On our flight, a kid was crying his heart out five rows away from our seat in the front. His parents can’t keep him from wearing the mask. Are children not capable of spreading the virus? I really didn’t think of that.
About six rows behind us, an old gentleman was coughing his lungs out. Was he wearing his mask? I didn’t dare to look.
Then the flight attendants wheeled in the food. For an hour flight, they could just have avoided it altogether. But they have to make their sale. Nearly 30 people ordered — from coffee to tea, from sandwiches to chips. They talked as they munched. They laughed as their friends beside them joked. Small space, not two meters apart, talking, laughing without a mask, the child behind us cry in chorus with two more in the front, the elderly gentleman coughing behind us, someone sneezed by the toilet — it was a powder keg and a tragedy just waiting to happen. But I sat in silence praying that all of us were vaccinated.
By the time that we landed and I got the phone signal back on, I send messages to the airlines about their protocol. I asked them three questions. Was the 50 per cent capacity not applicable to airlines? Why was one seat apart not a safety protocol? Why were they not giving packets that included face masks and sanitisers?
The social media managers of the airlines gave me long, corporate, non-answer answers. When I insisted that they were not answering the questions, they want me to reach out to corporate. Apparently, it’s not in their pay grade to answer such questions.
We didn’t get the virus on that trip. I think of it as just us getting lucky. By the time we came back, we rushed to get our vaccine.
Hotels and restaurants on the ground had to adhere to the strictest measures. They can only operate 50 per cent of their available rooms. This also means that after the last guest left, the room has to be fully cleaned and sanitized. It must be vacant for the next 24 hours. That’s the protocol and not following this has already resulted in some institutions being penalized.
Oman just came from a near 5-day lockdown. Before it, hospitals were getting inundated with all ICU beds filled. Medical organizations were turning away patients because they can no longer cater even to those who badly needed oxygen. Thankfully, after the new series of curfews and the full lockdown, cases are going down according to experts. The country is moving forward with its vaccination procedures. Now more than ever, thousands are clamouring to fully open the airports for international flights.

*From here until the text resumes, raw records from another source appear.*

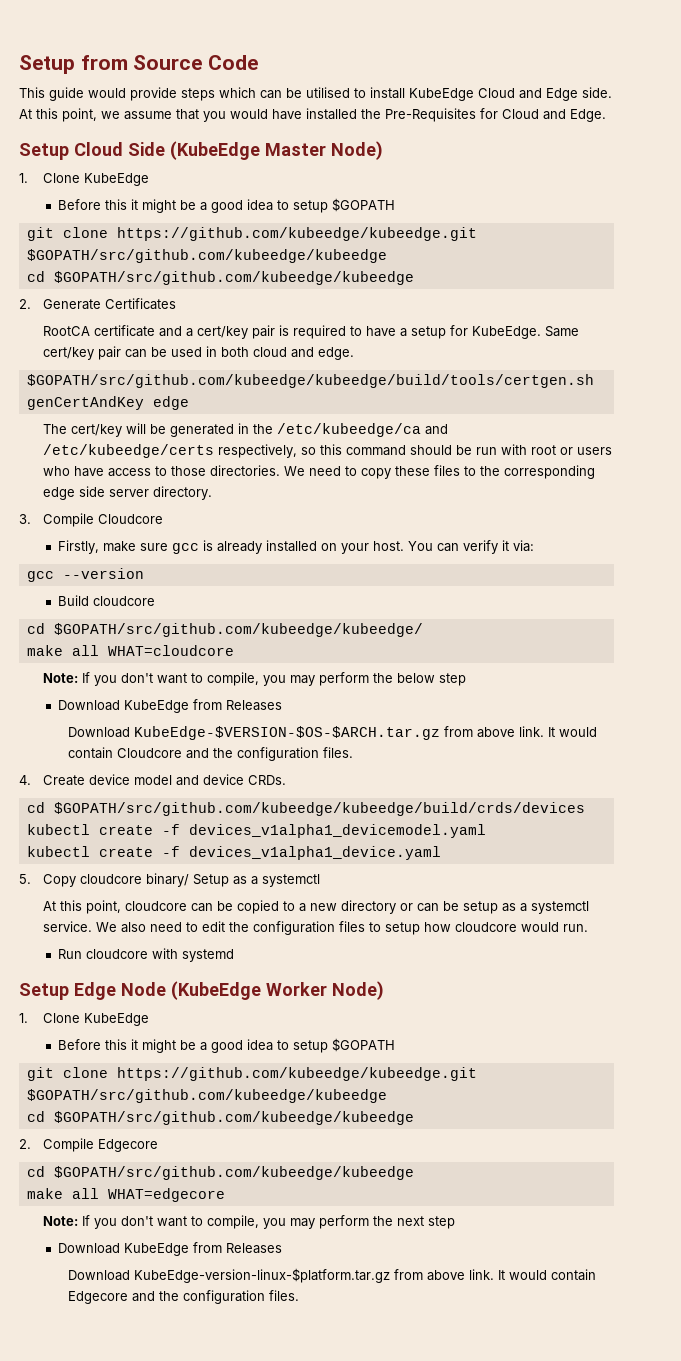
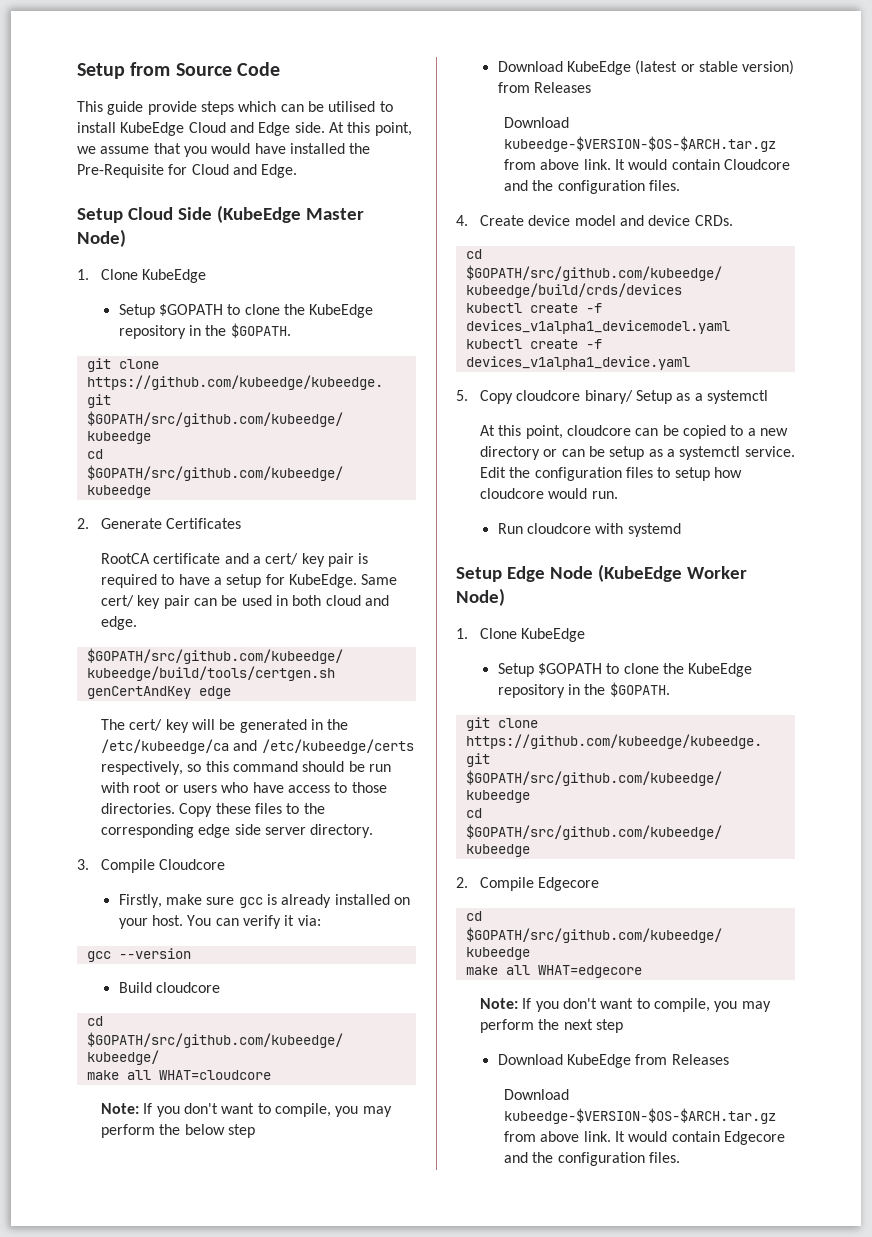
- This guide would provide steps which can be utilised to install KubeEdge Cloud and Edge side.
+ This guide provide steps which can be utilised to install KubeEdge Cloud and Edge side.
- At this point, we assume that you would have installed the Pre-Requisites for Cloud and Edge.
+ At this point, we assume that you would have installed the Pre-Requisite for Cloud and Edge.
  Setup Cloud Side (KubeEdge Master Node)
  1. Clone KubeEdge
- Before this it might be a good idea to setup $GOPATH
+ Setup $GOPATH to clone the KubeEdge repository in the $GOPATH.
- RootCA certificate and a cert/key pair is required to have a setup for KubeEdge.
+ RootCA certificate and a cert/ key pair is required to have a setup for KubeEdge.
- Same cert/key pair can be used in both cloud and edge.
+ Same cert/ key pair can be used in both cloud and edge.
- The cert/key will be generated in the /etc/kubeedge/ca and /etc/kubeedge/certs respectively, so this command should be run with root or users who have access to those directories.
+ The cert/ key will be generated in the /etc/kubeedge/ca and /etc/kubeedge/certs respectively, so this command should be run with root or users who have access to those directories.
- We need to copy these files to the corresponding edge side server directory.
+ Copy these files to the corresponding edge side server directory.
  Note: If you don't want to compile, you may perform the below step
- Download KubeEdge from Releases
- Download KubeEdge-$VERSION-$OS-$ARCH.tar.gz from above link.
+ Download KubeEdge (latest or stable version) from Releases
+ Download kubeedge-$VERSION-$OS-$ARCH.tar.gz from above link.
- We also need to edit the configuration files to setup how cloudcore would run.
+ Edit the configuration files to setup how cloudcore would run.
  Setup Edge Node (KubeEdge Worker Node)
  1. Clone KubeEdge
- Before this it might be a good idea to setup $GOPATH
+ Setup $GOPATH to clone the KubeEdge repository in the $GOPATH.
  Note: If you don't want to compile, you may perform the next step
  Download KubeEdge from Releases
- Download KubeEdge-version-linux-$platform.tar.gz from above link.
+ Download kubeedge-$VERSION-$OS-$ARCH.tar.gz from above link.

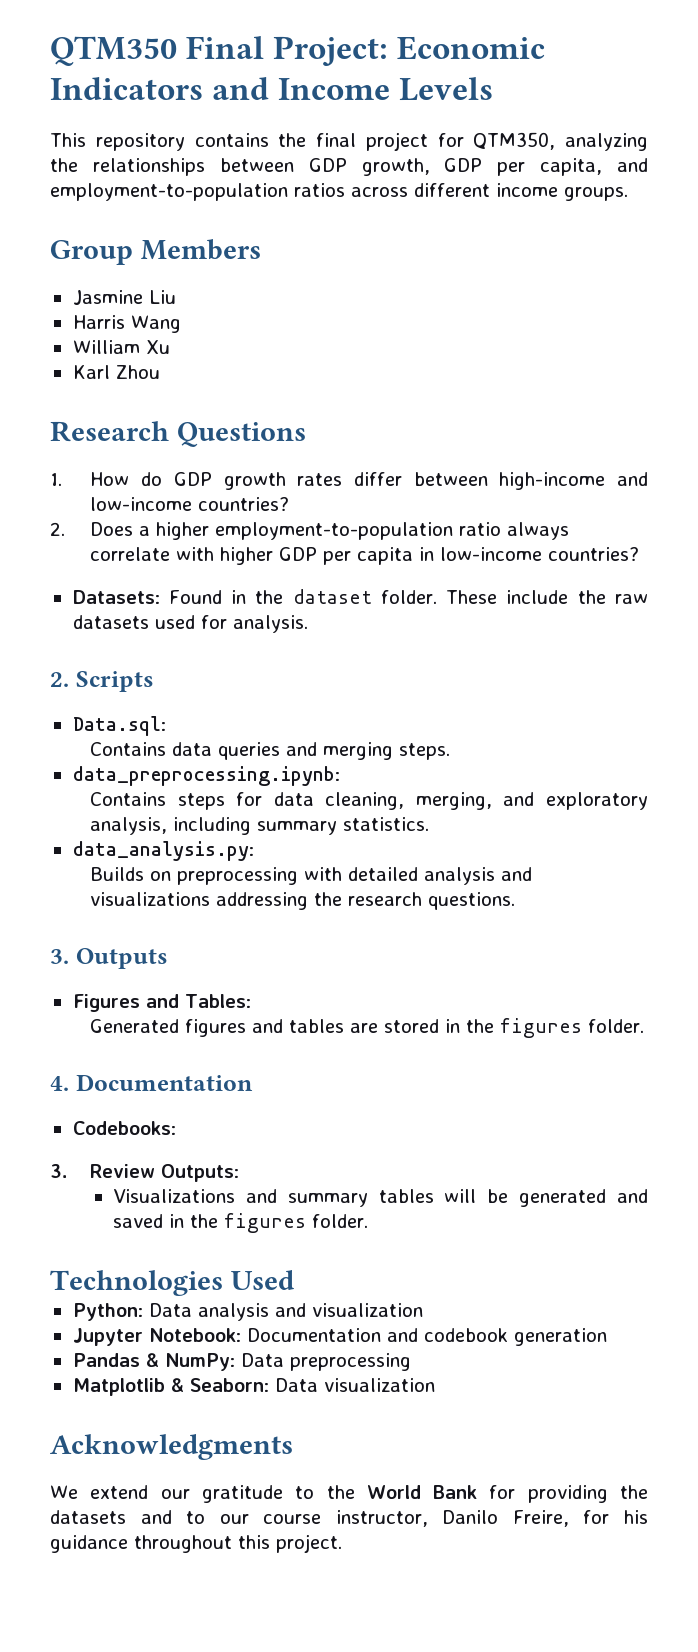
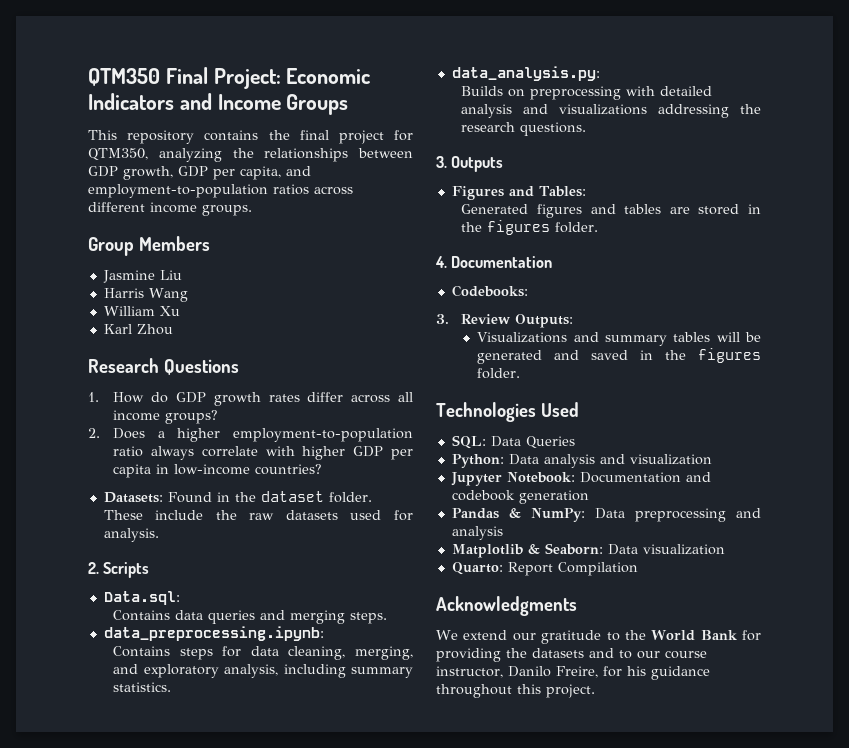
- QTM350 Final Project: Economic Indicators and Income Levels
+ QTM350 Final Project: Economic Indicators and Income Groups
- 1. How do GDP growth rates differ between high-income and low-income countries?
+ 1. How do GDP growth rates differ across all income groups?
+ SQL: Data Queries
- Pandas & NumPy: Data preprocessing
+ Pandas & NumPy: Data preprocessing and analysis
+ Quarto: Report Compilation

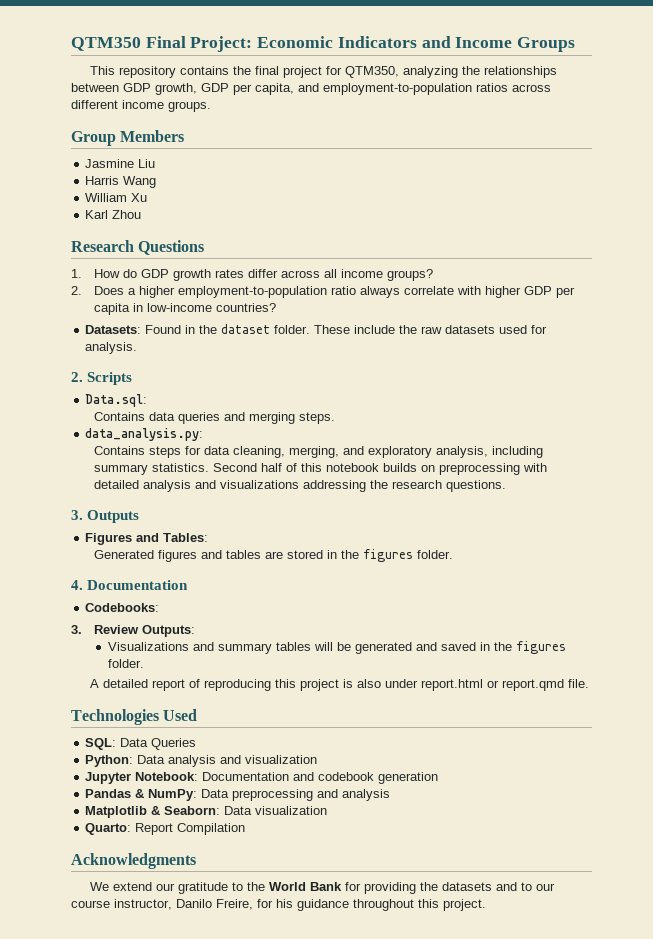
- data_preprocessing.ipynb:
+ data_analysis.py:
- Contains steps for data cleaning, merging, and exploratory analysis, including summary statistics.
- data_analysis.py:
- Builds on preprocessing with detailed analysis and visualizations addressing the research questions.
+ Contains steps for data cleaning, merging, and exploratory analysis, including summary statistics. Second half of this notebook builds on preprocessing with detailed analysis and visualizations addressing the research questions.
+ A detailed report of reproducing this project is also under report.html or report.qmd file.

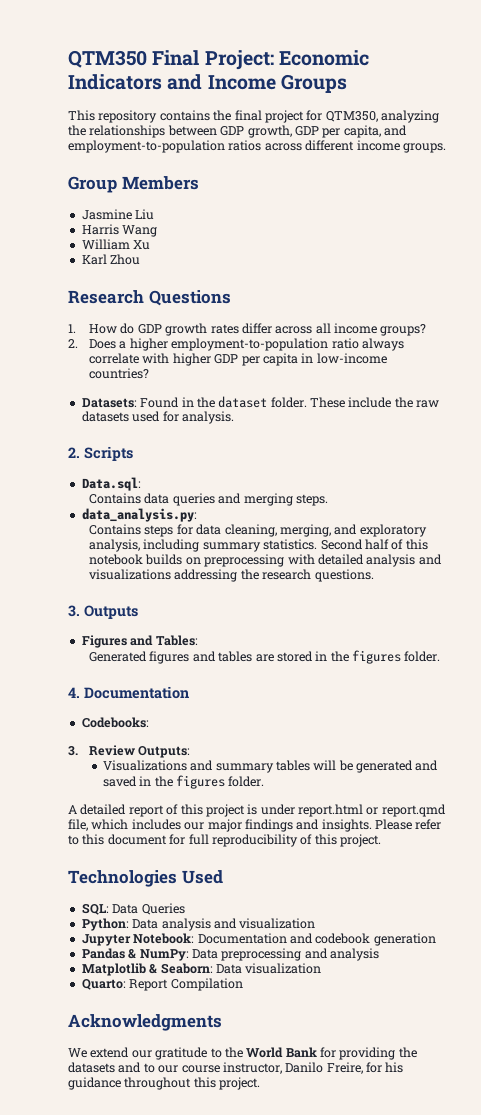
- A detailed report of reproducing this project is also under report.html or report.qmd file.
+ A detailed report of this project is under report.html or report.qmd file, which includes our major findings and insights. Please refer to this document for full reproducibility of this project.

As the Khareef season rages on, thousands will also fly to Salalah not just on weekends but even on weekdays. At the rate that the demand is going, many will definitely have the same experience as we did.
Should people fly at the time of the pandemic? To say no will be selfish. We travel for different reasons. I can understand the urge. I can understand the demand. I can understand the different purpose we think is more valid than the reasons of others. But if you haven’t been fully vaccinated yet, I urge you not to. It’s a powder keg and you might be not as lucky as we were.
And I urge the airlines to review their safety protocols. I urge the people responsible to check on these protocols. If we can’t even properly regulate domestic flights, how can we remain safe if we finally open up the airports for international flights? Somewhere in the process, there is a big gap -- something that contributes to the cases getting worst. With the threat of the new variants, we can’t rest on our early wins. As the virus mutates or changes, so do we and so do our practices and protocols.
Someone has to be responsible for our safety and it needs to be a collective effort not just by the authority but the airlines and the people travelling. Let’s not make 2022 another year of fighting another variant and we can’t keep losing just because money has to come first.